Wakil Menteri Keuangan Thomas Djiwandono menghadiri Rapat Dewan Gubernur Bank Indonesia pada 19 November 2025. Menteri Keuangan Purbaya Yudhi Sadewa segera memberikan klarifikasi bahwa kehadiran Djiwandono berada dalam kerangka hukum yang berlaku dan tidak dimaksudkan untuk mempengaruhi keputusan kebijakan moneter BI. Klarifikasi ini disampaikan saat jumpa pers di Westin Hotel, Jakarta Selatan, pada 20 November 2025.
Kerangka regulasi yang ada memperbolehkan perwakilan pemerintah hadir dalam rapat dewan BI, menyediakan saluran formal untuk koordinasi antara pemerintah dan bank sentral. Purbaya menekankan bahwa partisipasi semacam itu diizinkan oleh hukum dan berfungsi sebagai mekanisme untuk menjaga keselarasan antara kebijakan fiskal dan moneter. Kehadiran tersebut digambarkan sebagai upaya koordinasi rutin bukan upaya untuk mempengaruhi proses pengambilan keputusan independen BI.

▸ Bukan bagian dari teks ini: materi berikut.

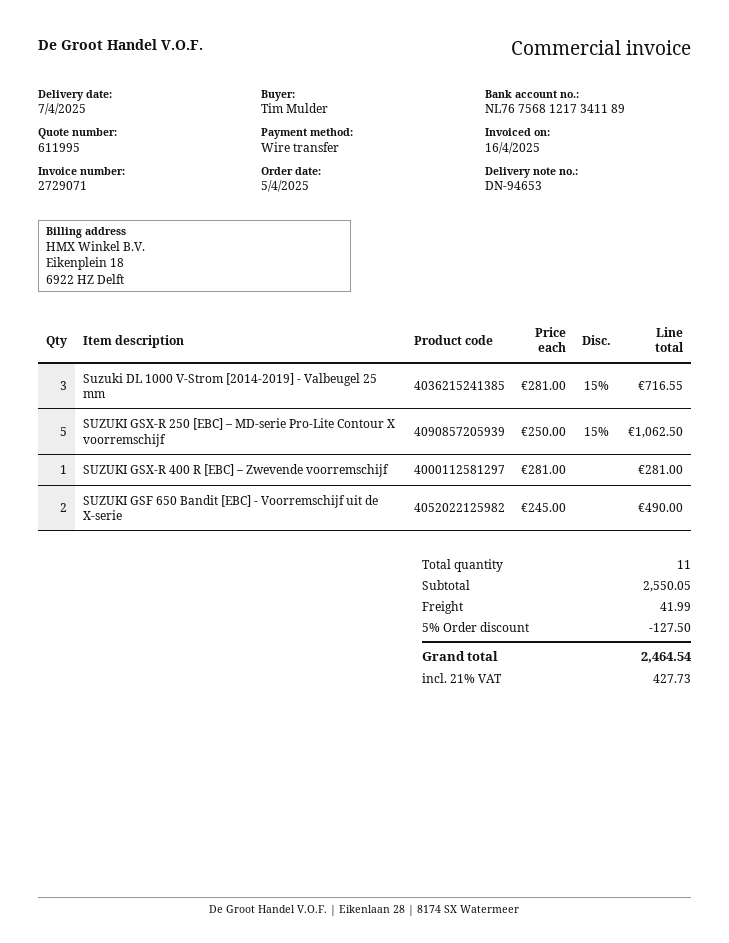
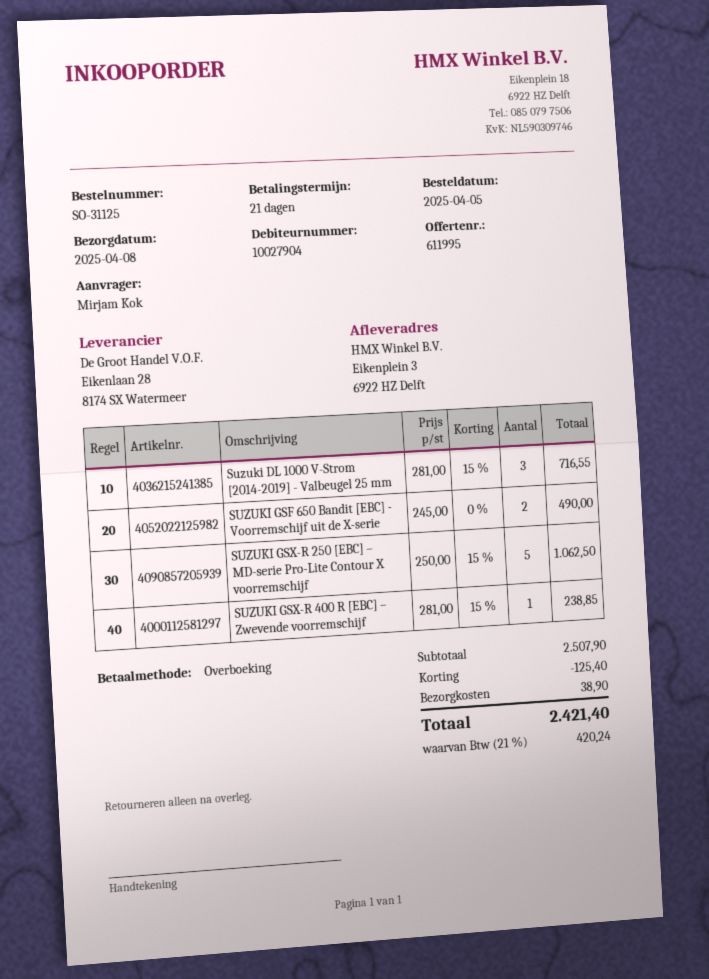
delivery date: 2025-04-07 -> 2025-04-08
ordered by: Tim Mulder -> Mirjam Kok
SUZUKI GSX-R 400 R [EBC] – Zwevende voorremschijf: 1 x 281.00 = 281.00 -> 1 x 281.00 - 15% = 238.85
subtotal: 2550.05 -> 2507.90
discount: 127.50 -> 125.40
shipping: 41.99 -> 38.90
tax: 21% = 427.73 -> 21% = 420.24
total: 2464.54 -> 2421.40

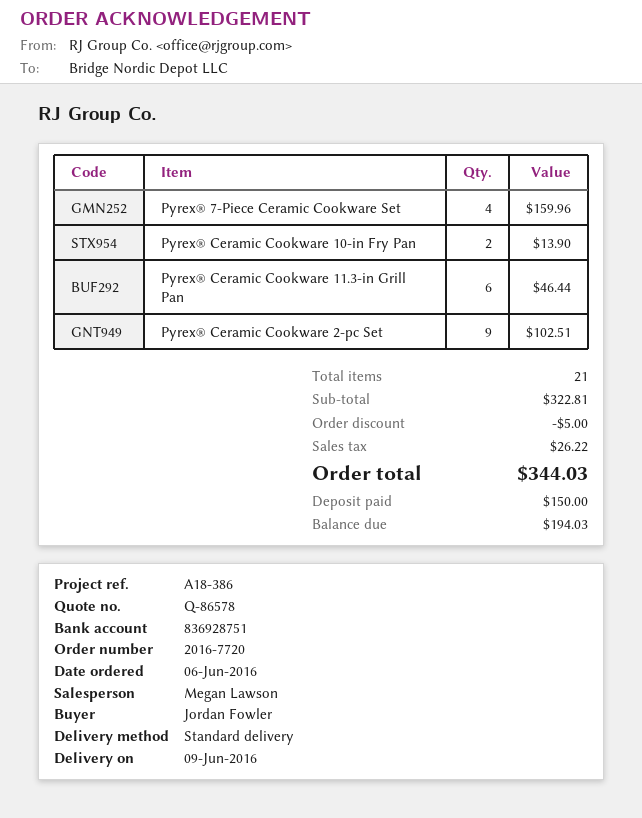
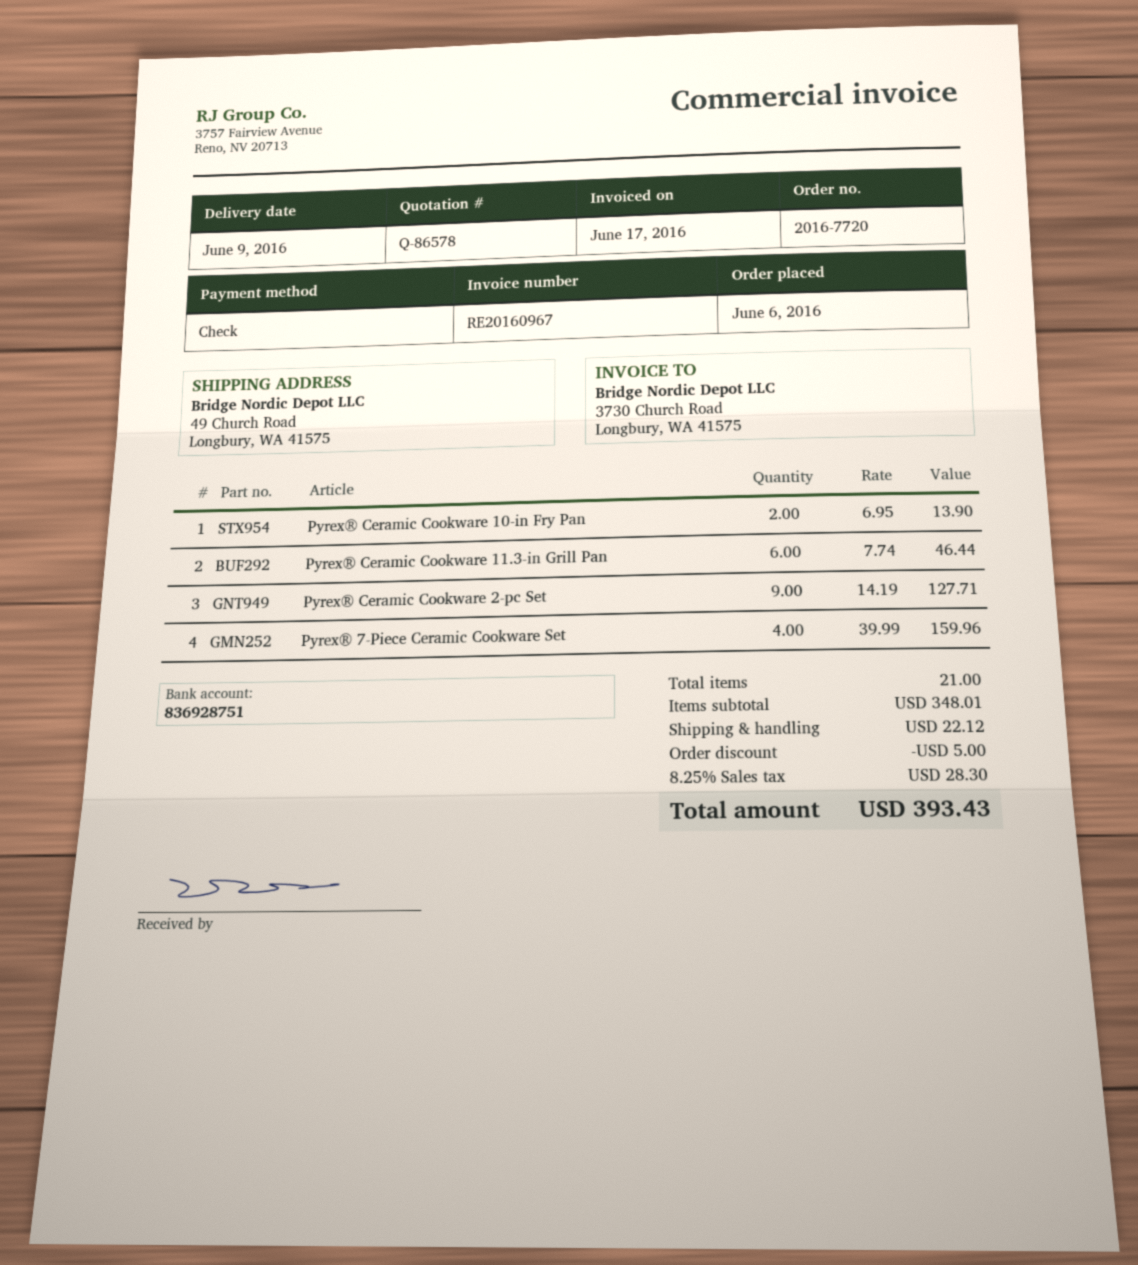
Pyrex® Ceramic Cookware 2-pc Set: 9 for 102.51 -> 9 for 127.71
subtotal: 322.81 -> 348.01
shipping: none -> 22.12
tax: 26.22 -> 28.30
total: 344.03 -> 393.43

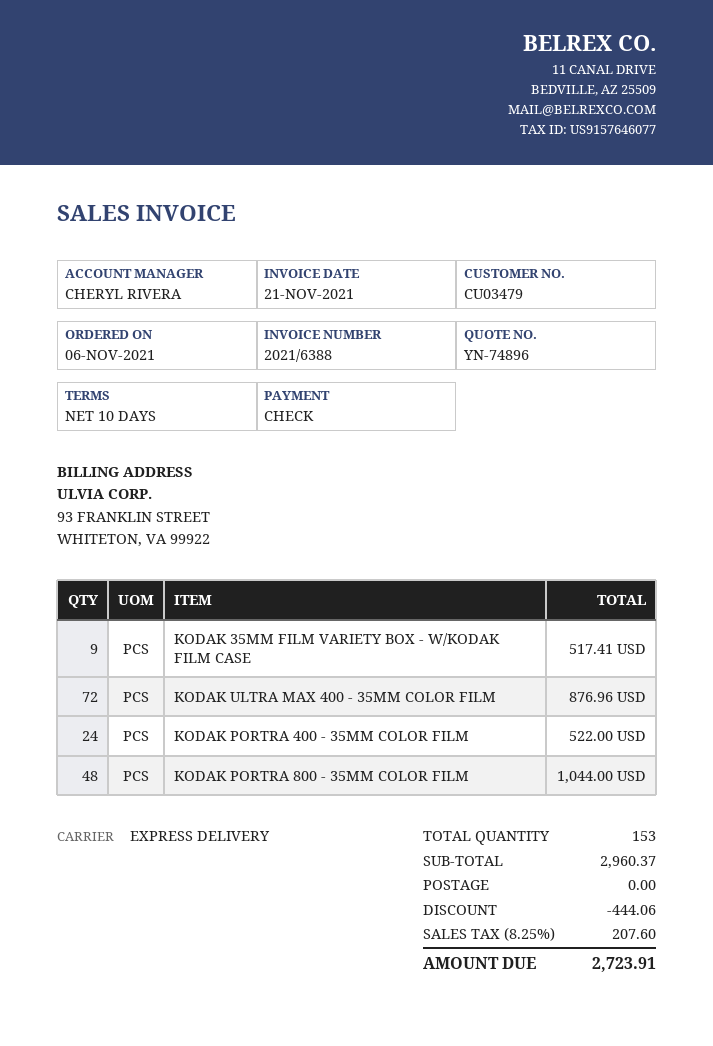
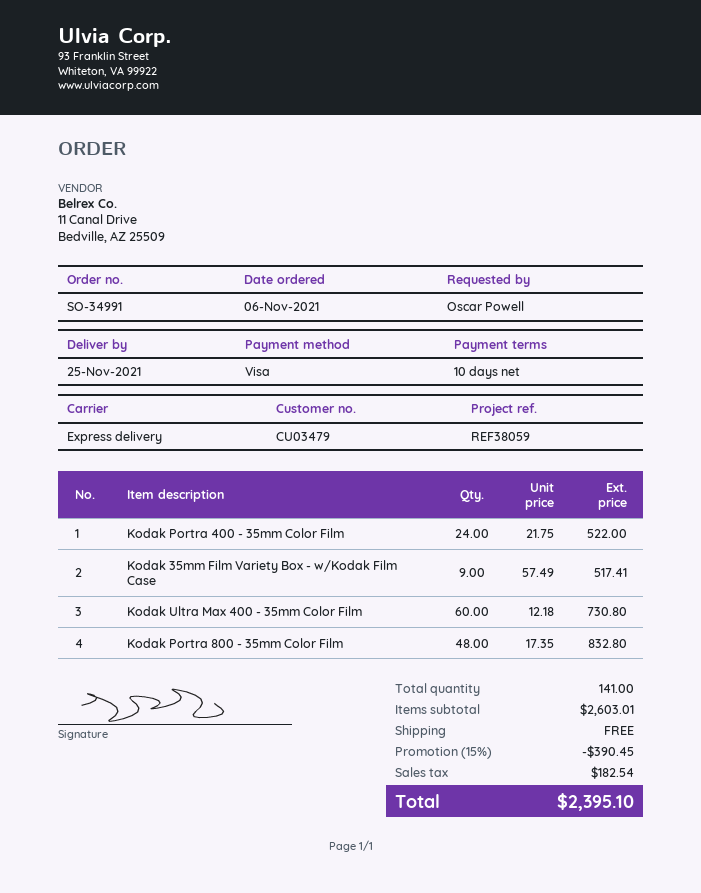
payment method: cheque -> Visa
KODAK ULTRA MAX 400 - 35MM COLOR FILM: 72 for 876.96 -> 60 for 730.80
KODAK PORTRA 800 - 35MM COLOR FILM: 48 for 1044.00 -> 48 for 832.80
total quantity: 153 -> 141
subtotal: 2960.37 -> 2603.01
discount: 444.06 -> 390.45
tax: 207.60 -> 182.54
total: 2723.91 -> 2395.10

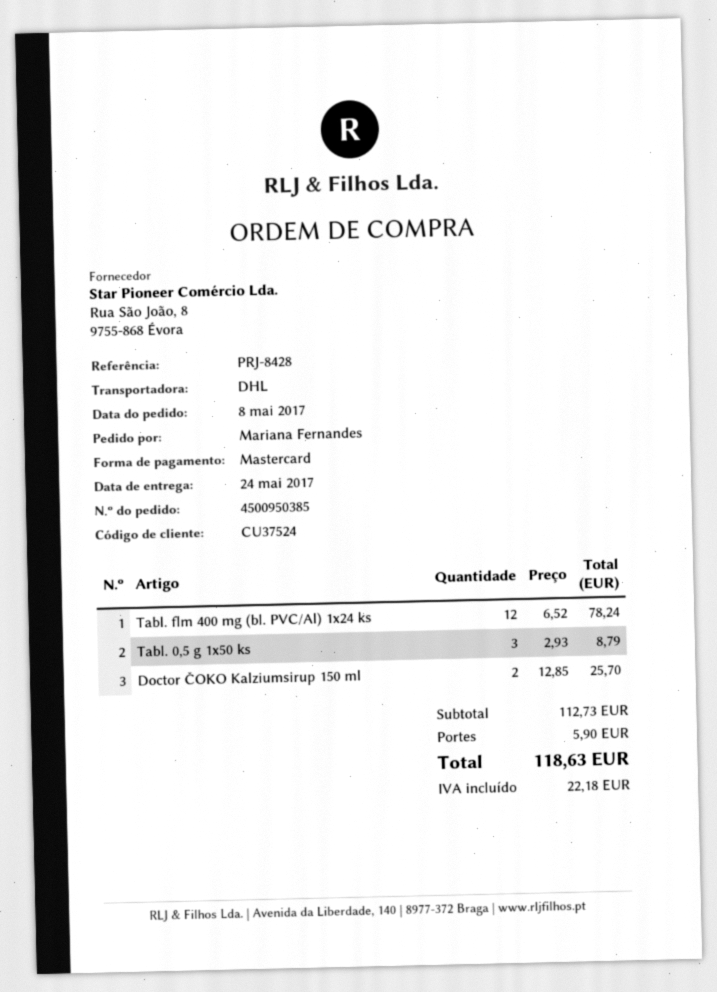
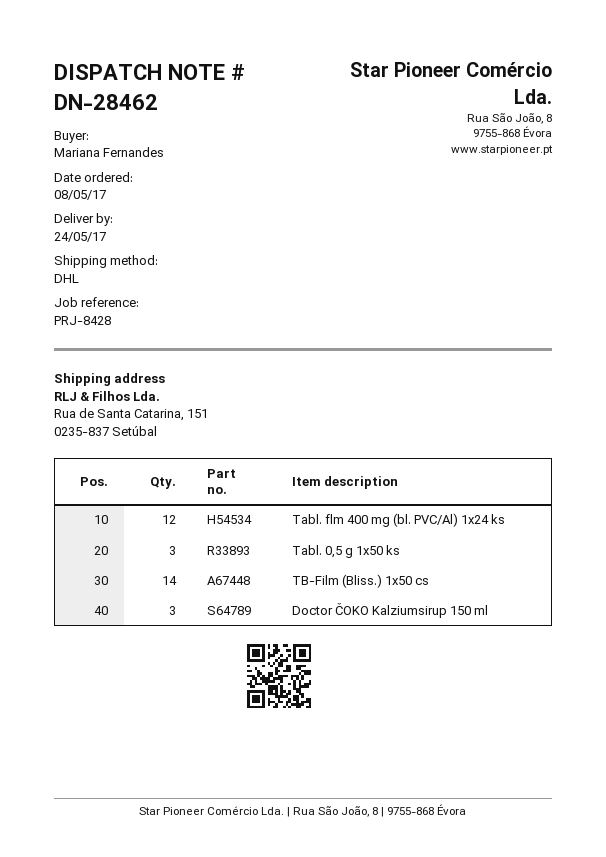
Doctor ČOKO Kalziumsirup 150 ml: 2 -> 3
TB-Film (Bliss.) 1x50 cs: none -> 14

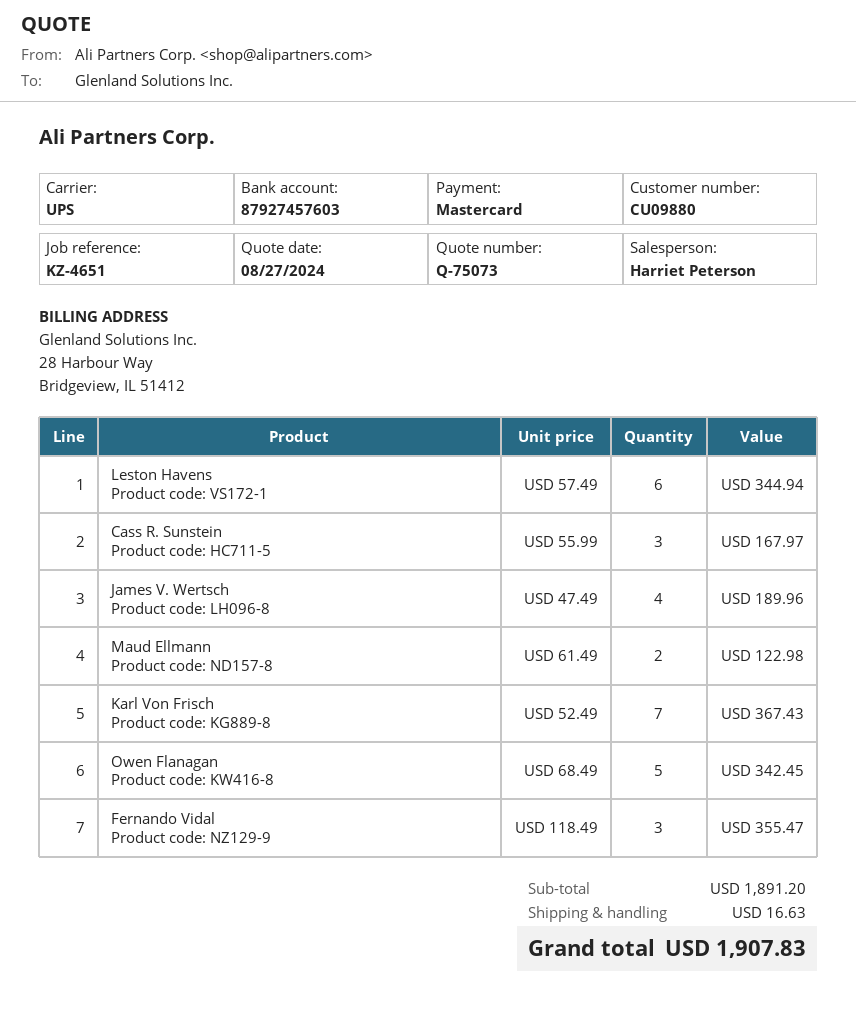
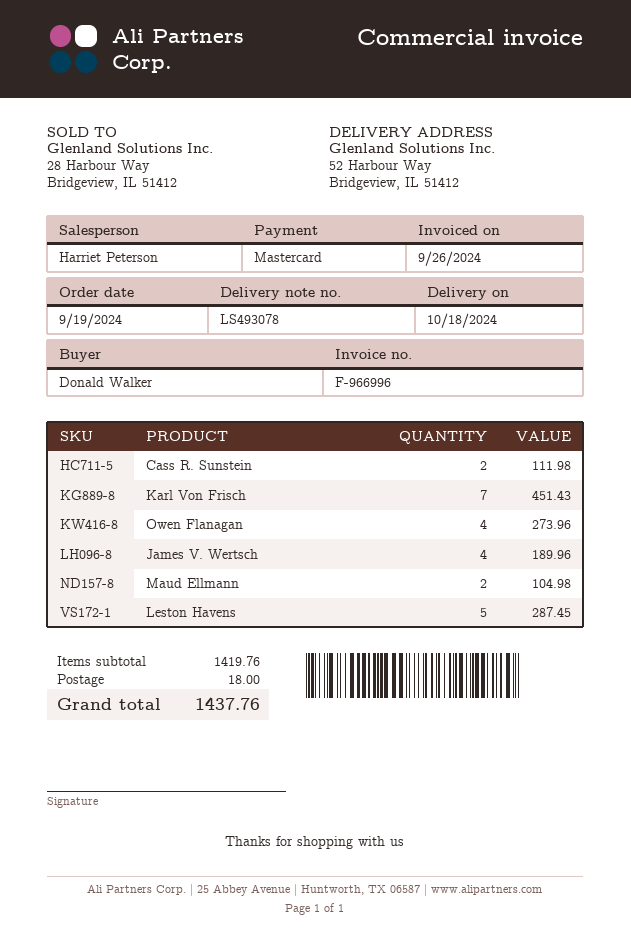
Leston Havens: 6 for 344.94 -> 5 for 287.45
Cass R. Sunstein: 3 for 167.97 -> 2 for 111.98
Maud Ellmann: 2 for 122.98 -> 2 for 104.98
Karl Von Frisch: 7 for 367.43 -> 7 for 451.43
Owen Flanagan: 5 for 342.45 -> 4 for 273.96
Fernando Vidal: 3 for 355.47 -> none
subtotal: 1891.20 -> 1419.76
shipping: 16.63 -> 18.00
total: 1907.83 -> 1437.76

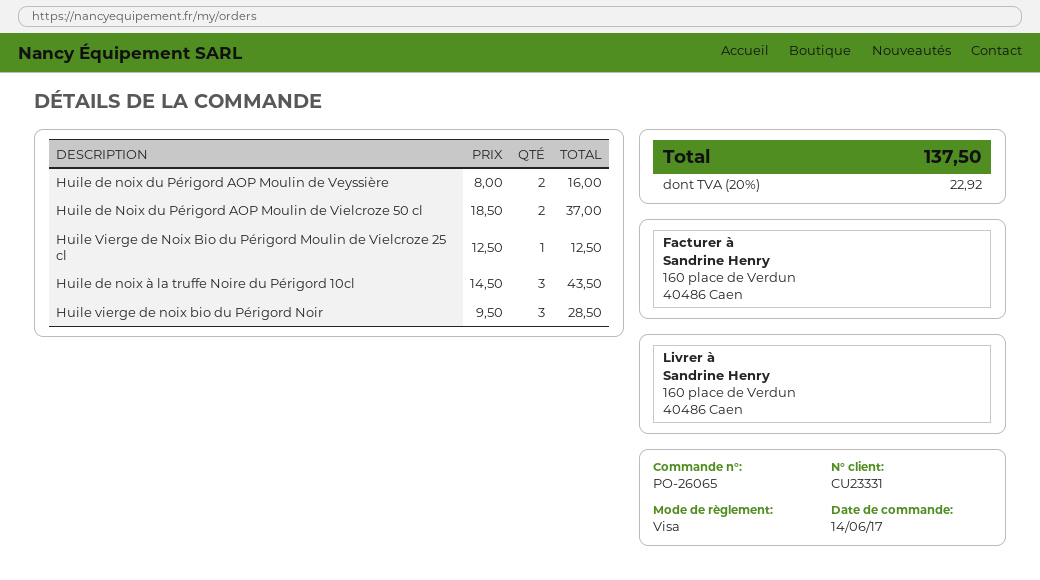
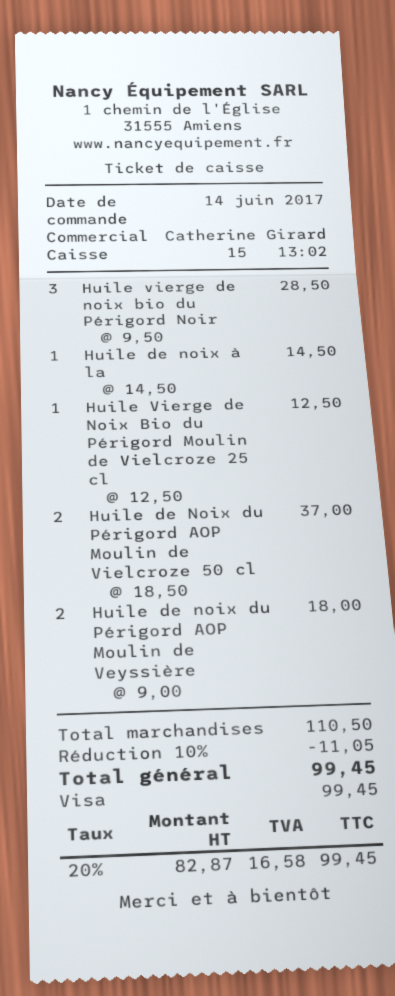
Huile de noix du Périgord AOP Moulin de Veyssière: 2 x 8.00 = 16.00 -> 2 x 9.00 = 18.00
Huile de noix à la truffe Noire du Périgord 10cl: 3 x 14.50 = 43.50 -> 1 x 14.50 = 14.50
discount: none -> 10% = 11.05
tax: 20% = 22.92 -> 20% = 16.58
total: 137.50 -> 99.45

Rapat Dewan Gubernur (RDG) merupakan mekanisme krusial dimana BI menentukan parameter kebijakan moneter kunci, termasuk suku bunga. Rapat yang dihadiri Djiwandono tersebut pastinya membahas berbagai faktor makroekonomi yang mempengaruhi stabilitas dan pertumbuhan keuangan Indonesia. Sementara hasil spesifik rapat tidak dirinci dalam pernyataan menteri, kehadiran pejabat tinggi Kementerian Keuangan menekankan pentingnya koordinasi antarlembaga dalam mengelola perekonomian.